About this exercise: For the data that follows, give the number of lines in which "Wheel" appears. Add nothing to it.

Working data:
———

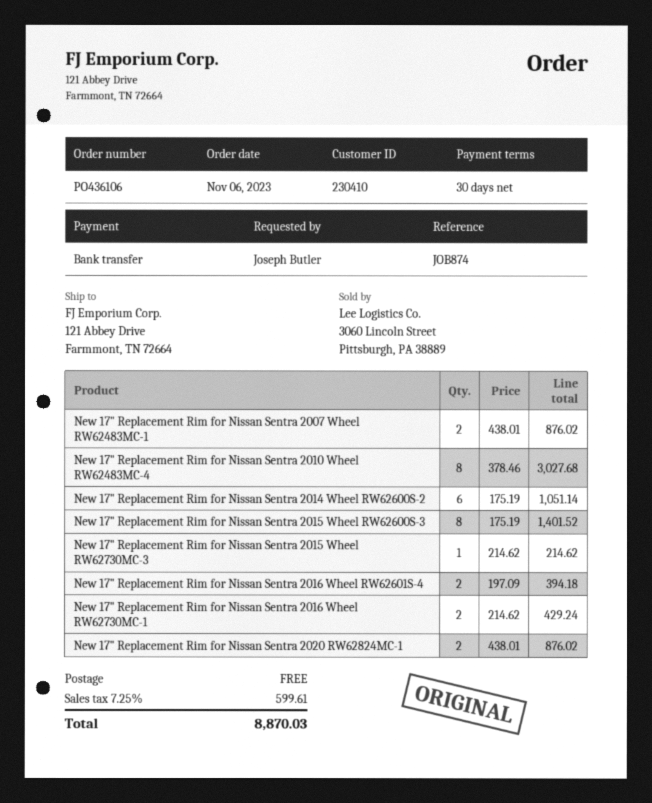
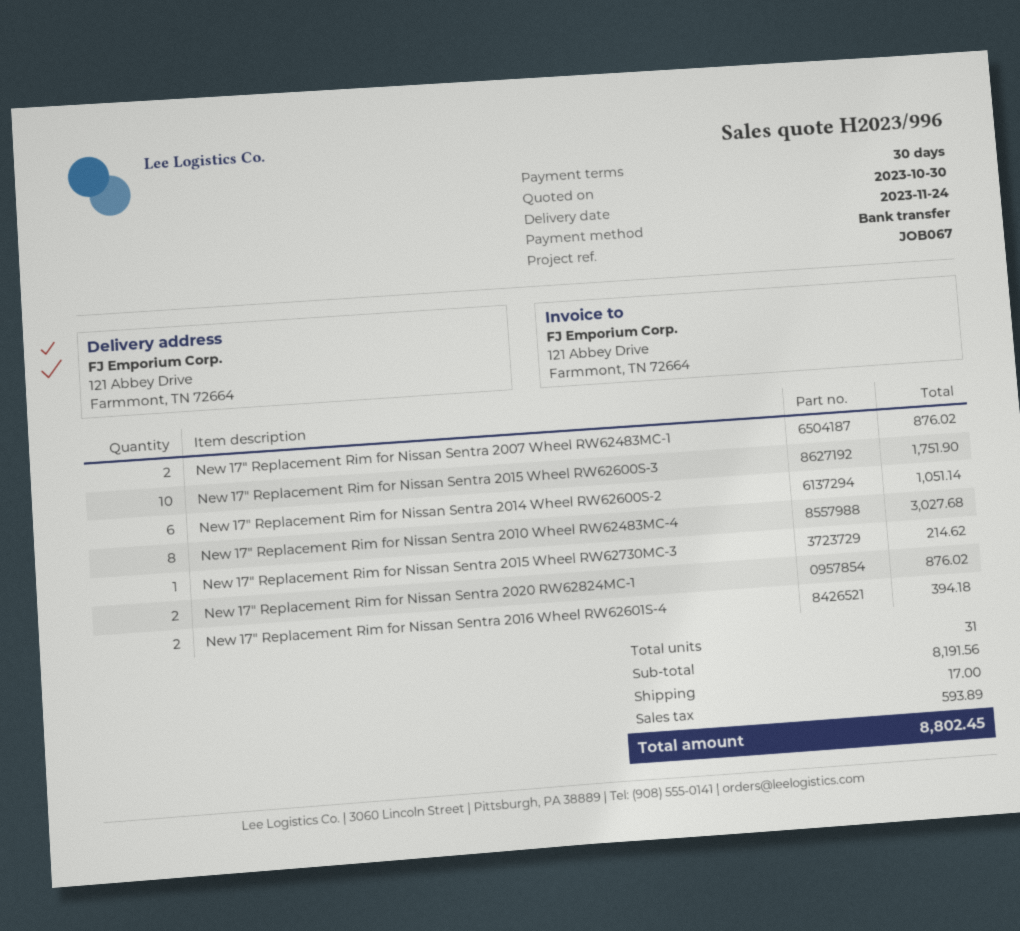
reference: JOB874 -> JOB067
New 17" Replacement Rim for Nissan Sentra 2015 Wheel RW62600S-3: 8 for 1401.52 -> 10 for 1751.90
New 17" Replacement Rim for Nissan Sentra 2016 Wheel RW62730MC-1: 2 for 429.24 -> none
shipping: 0.00 -> 17.00
tax: 599.61 -> 593.89
total: 8870.03 -> 8802.45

———

Result for this task: 2